From the data below, retype exactly the lines starting with the one that contains "margin-bottom: 24px ->" and ending with the one that contains "none -> <span>*IF", both included.

[Source material — start]

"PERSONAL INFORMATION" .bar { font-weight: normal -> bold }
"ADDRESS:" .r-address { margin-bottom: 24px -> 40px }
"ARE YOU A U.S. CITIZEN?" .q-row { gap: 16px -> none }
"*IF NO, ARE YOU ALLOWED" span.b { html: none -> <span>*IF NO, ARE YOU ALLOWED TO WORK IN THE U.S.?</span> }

[Source material — finish]
[Source material — start]

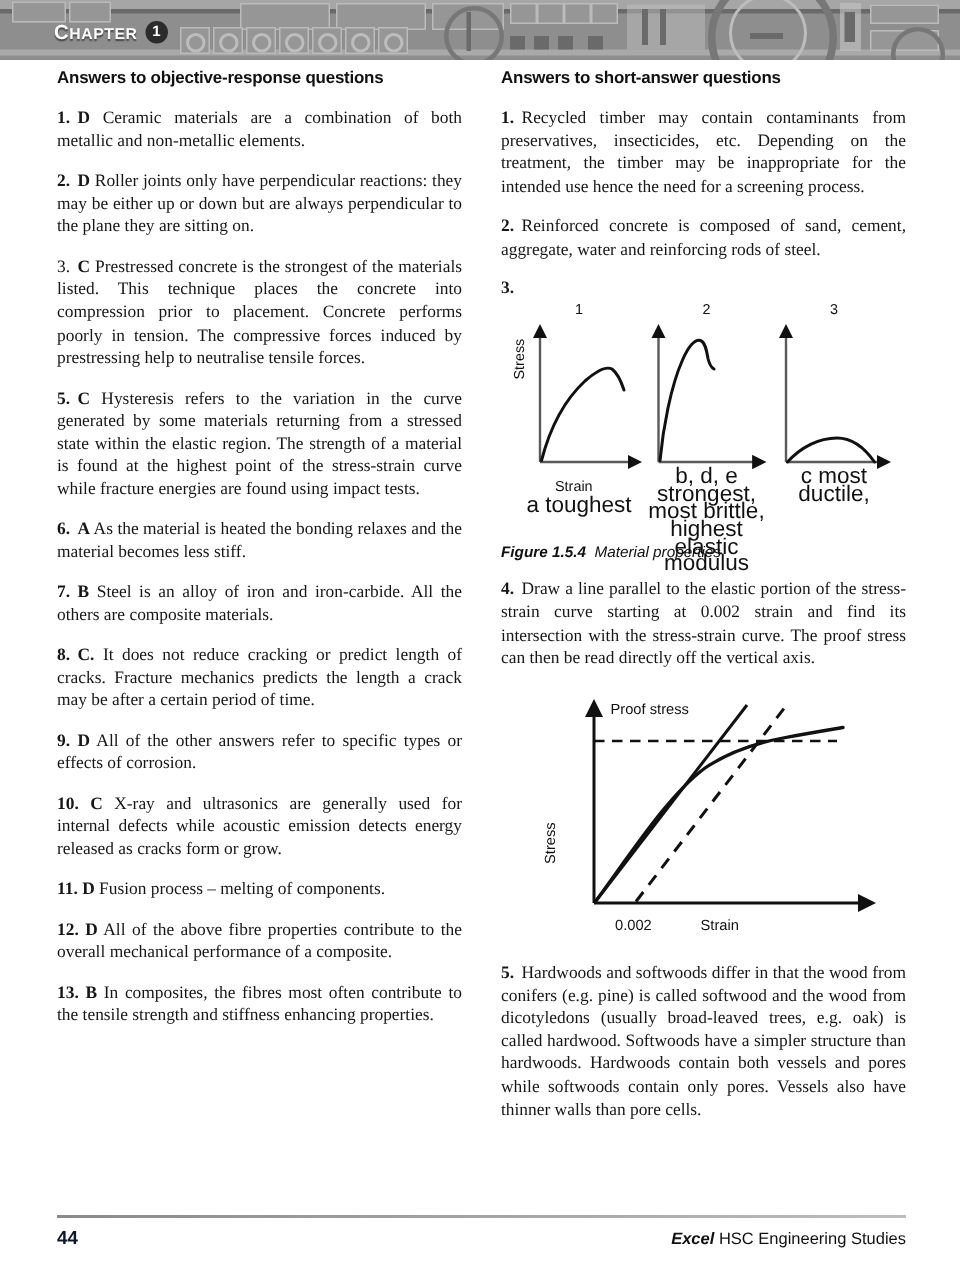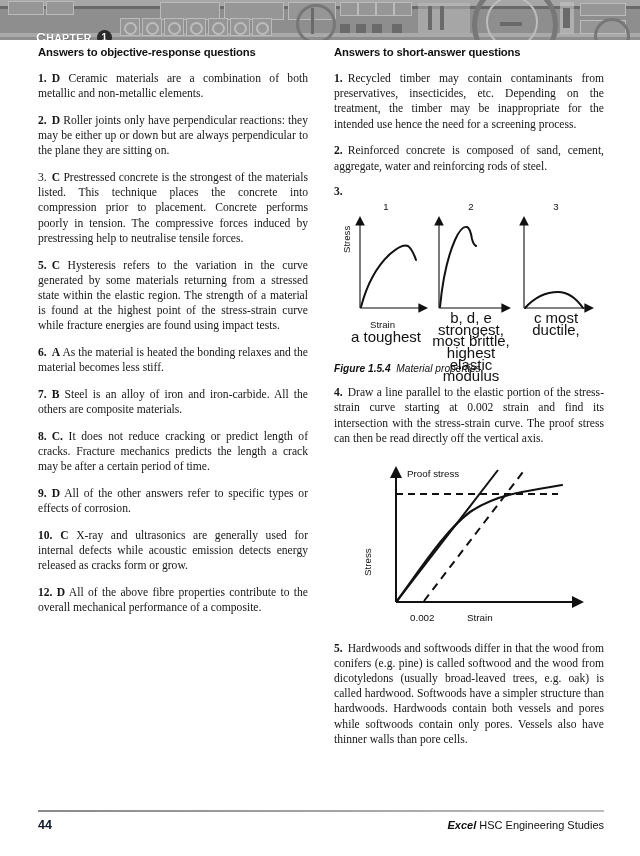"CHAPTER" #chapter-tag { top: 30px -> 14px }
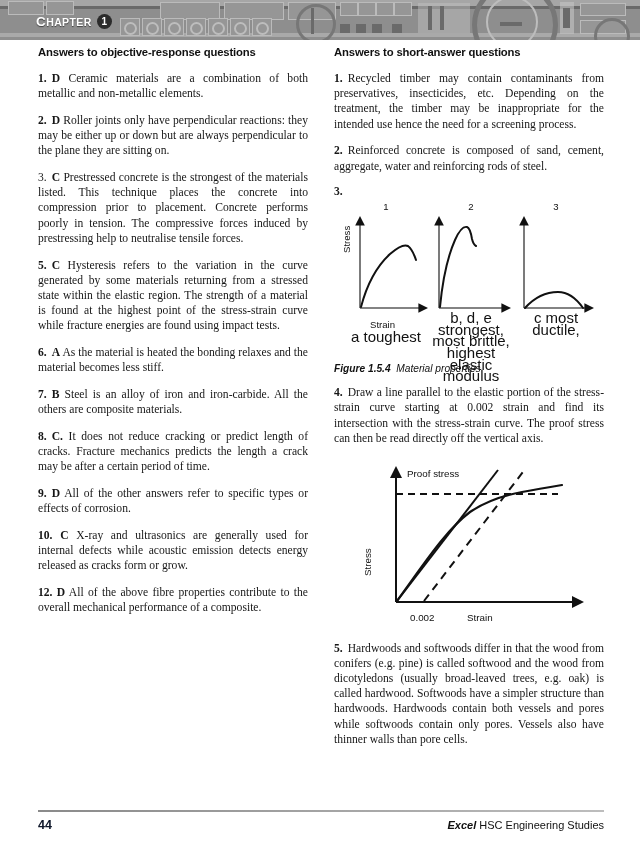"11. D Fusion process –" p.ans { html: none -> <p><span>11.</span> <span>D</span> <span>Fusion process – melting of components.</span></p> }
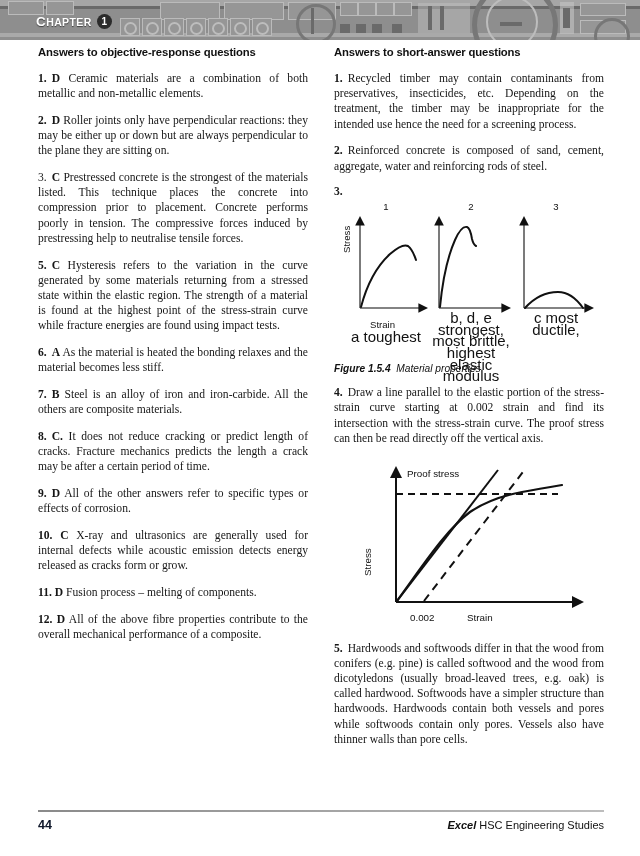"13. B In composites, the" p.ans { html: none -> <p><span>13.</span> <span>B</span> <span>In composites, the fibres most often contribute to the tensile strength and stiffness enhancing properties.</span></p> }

[Source material — finish]

#### Solution to the problem
"ADDRESS:" .r-address { margin-bottom: 24px -> 40px }
"ARE YOU A U.S. CITIZEN?" .q-row { gap: 16px -> none }
"*IF NO, ARE YOU ALLOWED" span.b { html: none -> <span>*IF NO, ARE YOU ALLOWED TO WORK IN THE U.S.?</span> }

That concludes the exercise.